Recall that in lesson 11 we saw how the set of fractions (which we denoted by FRAC) is so extremely infinite.  In particular, we had “infinitely many infinities” due to the fact that between any two fractions there are infinitely many fractions, and between any of those fractions there are again infinitely fractions, and so on, forever.  Moreover, the initial two fractions that we chose in this process could have been any of the infinitely fractions that exist!  In this sense, FRAC appears to have “infinity times infinity” elements.  Of course, the notion of “infinity times infinity” is not yet well defined, because the only infinity that we’ve defined is “infinity type 1”, which is the infinity corresponding to the set $\{1, 2, 3, 4, ...\}.$

This lesson will be devoted to showing that this vague idea of “infinity times infinity” is in fact the same as infinity type 1.  In other words, we’ll find a bijective function from $\{1, 2, 3, 4, ...\}$ to FRAC.  It may seem surprising that this is possible after we’ve seen how the “infinite-ness” of FRAC is so seemingly different from the “infinite-ness” of $\{1, 2, 3, 4, ...\},$ which does not share the property that between any two of its elements there are infinitely more elements.  Accordingly, we’ll have to get a lot more creative in defining this bijective function than we did when we defined a bijection function from $\{1, 2, 3, ...\}$ to $\{1, -1, 2, -2, 3, -3, ...\}$ in lesson 10.

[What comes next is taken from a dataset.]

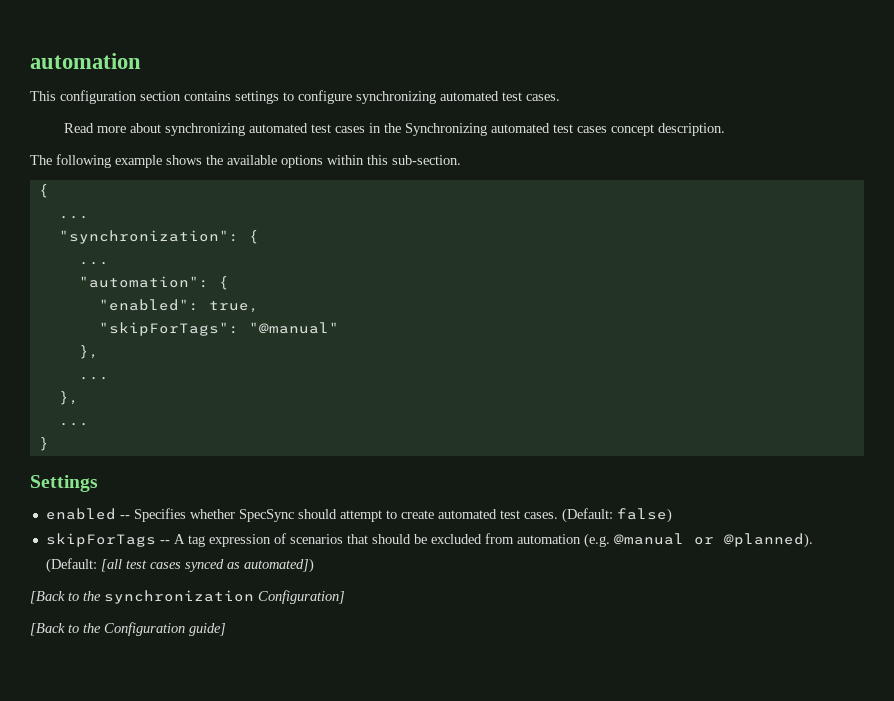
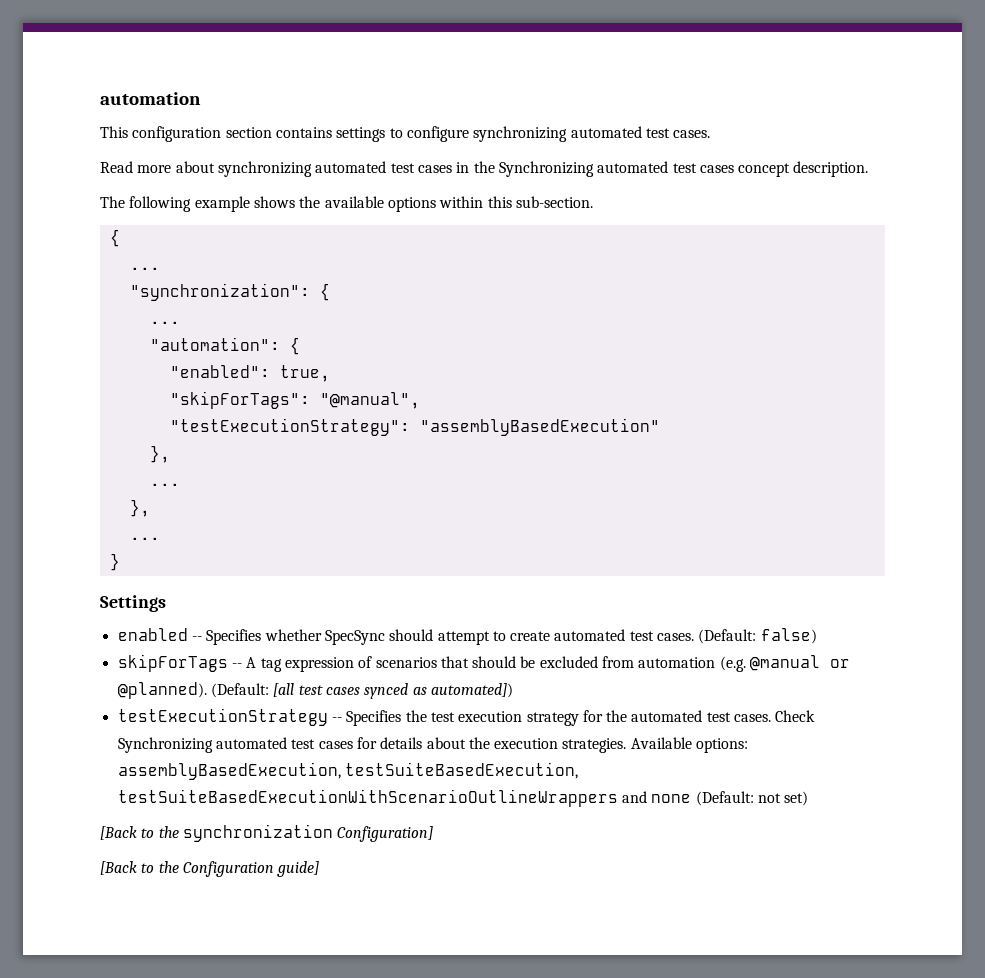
- "skipForTags": "@manual"
+ "skipForTags": "@manual",
+ "testExecutionStrategy": "assemblyBasedExecution"
+ testExecutionStrategy -- Specifies the test execution strategy for the automated test cases. Check Synchronizing automated test cases for details about the execution strategies. Available options: assemblyBasedExecution, testSuiteBasedExecution, testSuiteBasedExecutionWithScenarioOutlineWrappers and none (Default: not set)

The reason why we have to get more creative is relatively easy to see.  In the function from $A=\{1, 2, 3, ...\}$ to $B=\{1, -1, 2, -2, 3, -3, ...\}$, we were able to exploit the fact that B has a sort of order to it (as does A).  Namely, the negative numbers in B have a kind of order, as do the positive numbers of B.  Similarly, the odd numbers of A have an order to them, as do the even numbers.  We then sent the odd numbers of A to the positive numbers in B, and the even numbers in A to the negative numbers in B, in the obvious way.

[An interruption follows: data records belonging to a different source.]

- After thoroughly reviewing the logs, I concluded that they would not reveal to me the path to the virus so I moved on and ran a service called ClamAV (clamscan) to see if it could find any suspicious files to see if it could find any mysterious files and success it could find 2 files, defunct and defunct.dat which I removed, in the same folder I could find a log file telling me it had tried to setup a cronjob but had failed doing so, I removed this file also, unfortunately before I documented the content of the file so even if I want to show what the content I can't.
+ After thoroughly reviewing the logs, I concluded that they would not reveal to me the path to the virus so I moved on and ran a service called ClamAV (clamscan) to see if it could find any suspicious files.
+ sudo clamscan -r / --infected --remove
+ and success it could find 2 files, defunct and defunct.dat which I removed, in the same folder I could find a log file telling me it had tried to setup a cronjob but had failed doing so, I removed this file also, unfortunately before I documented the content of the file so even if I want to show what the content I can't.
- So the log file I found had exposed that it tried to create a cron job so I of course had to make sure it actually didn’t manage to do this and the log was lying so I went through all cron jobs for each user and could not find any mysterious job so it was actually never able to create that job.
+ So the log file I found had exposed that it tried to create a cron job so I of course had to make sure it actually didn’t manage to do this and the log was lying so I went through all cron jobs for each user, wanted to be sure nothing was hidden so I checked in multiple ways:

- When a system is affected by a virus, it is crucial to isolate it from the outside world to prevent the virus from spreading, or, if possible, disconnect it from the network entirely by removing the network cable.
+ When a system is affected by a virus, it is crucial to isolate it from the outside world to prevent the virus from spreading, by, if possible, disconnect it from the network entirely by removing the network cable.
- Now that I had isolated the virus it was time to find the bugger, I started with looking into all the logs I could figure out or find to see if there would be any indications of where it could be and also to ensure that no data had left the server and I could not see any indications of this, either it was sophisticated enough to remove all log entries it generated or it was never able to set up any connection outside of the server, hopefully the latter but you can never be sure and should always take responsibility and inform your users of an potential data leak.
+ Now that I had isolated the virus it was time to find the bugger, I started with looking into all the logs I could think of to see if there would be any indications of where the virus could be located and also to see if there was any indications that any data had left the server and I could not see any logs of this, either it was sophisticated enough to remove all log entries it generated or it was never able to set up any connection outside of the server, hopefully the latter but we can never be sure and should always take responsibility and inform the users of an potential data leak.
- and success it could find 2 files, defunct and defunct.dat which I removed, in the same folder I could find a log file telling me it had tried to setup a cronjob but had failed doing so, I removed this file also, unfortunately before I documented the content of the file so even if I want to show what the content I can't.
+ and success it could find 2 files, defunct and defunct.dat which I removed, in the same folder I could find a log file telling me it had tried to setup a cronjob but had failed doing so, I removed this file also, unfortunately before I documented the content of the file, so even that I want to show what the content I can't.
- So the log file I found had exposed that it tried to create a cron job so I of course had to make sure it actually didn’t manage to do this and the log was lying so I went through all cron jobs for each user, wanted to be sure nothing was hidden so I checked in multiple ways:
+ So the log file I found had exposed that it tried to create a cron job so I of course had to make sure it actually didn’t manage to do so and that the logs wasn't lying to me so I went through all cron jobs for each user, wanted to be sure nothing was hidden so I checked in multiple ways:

The problem with FRAC is that there is no meaningful order to them.  Given two distinct fractions we are of course able to say which is bigger, but suppose that you give me a fraction and ask me what the “next biggest” fraction is.  I would quickly respond by saying that your question is impossible to answer because, as we’ve seen, any fraction I were to say would in fact have infinitely many elements between it and the fraction you gave me, and thus surely couldn’t be the “next largest fraction”!

Therefore we can see that there will be no nice and obvious function between these two sets, and that is why we need to get creative (which isn’t the end of the world).  Let us now construct this function.  We will in fact only construct a function from the even elements of A to the positive elements of FRAC (recall that fractions can be positive or negative), and once we’ve done this it will be obvious that we can finish the job by sending the odd elements of A to the negative elements of FRAC in the exact same way.

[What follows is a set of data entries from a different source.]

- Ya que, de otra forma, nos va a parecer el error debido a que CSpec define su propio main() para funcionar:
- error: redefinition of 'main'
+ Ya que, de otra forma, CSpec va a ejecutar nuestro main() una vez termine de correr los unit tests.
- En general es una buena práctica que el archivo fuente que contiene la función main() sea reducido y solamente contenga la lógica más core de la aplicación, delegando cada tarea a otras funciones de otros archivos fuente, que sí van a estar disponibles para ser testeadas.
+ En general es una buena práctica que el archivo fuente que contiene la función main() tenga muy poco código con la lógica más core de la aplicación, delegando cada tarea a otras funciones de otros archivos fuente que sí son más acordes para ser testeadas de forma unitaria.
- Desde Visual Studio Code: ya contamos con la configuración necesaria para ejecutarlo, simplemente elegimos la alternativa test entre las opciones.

We begin by recalling the following two facts.   Firstly, we recall that every fraction is nothing but “some whole number upstairs, and some (non-zero) whole number downstairs”.  Implicit in this statement is the fact that any whole number is itself a fraction merely by putting “1” downstairs.  Secondly, we recall that $\frac{1}{2}$ and $\frac{2}{4}$ and $\frac{3}{6}$ and $\frac{4}{8}$ (etc.) are all the same element in FRAC.

Using the first fact as motivation, we construct an infinite chart where positive whole numbers go across the top and down the left (see figure 1).  We then call the positive whole numbers across the top “numerators” and those going down the left “denominators”.  Note that this chart goes infinitely far in both directions, so that it includes all of the positive whole numbers on each axis.  The reason we call the numbers on the top “numerators” and those on the left “denominators” is clear: the number that goes in the corresponding square on the chart is that fraction which has its column’s “numerator” as the numerator, and its row’s “denominator” as its denominator.  Note that in the figure I abbreviated “denominator” by “denom”.  Clearly figure 1 only shows a small portion of the entire infinite chart, primarily because it would take me too long to write out the whole thing!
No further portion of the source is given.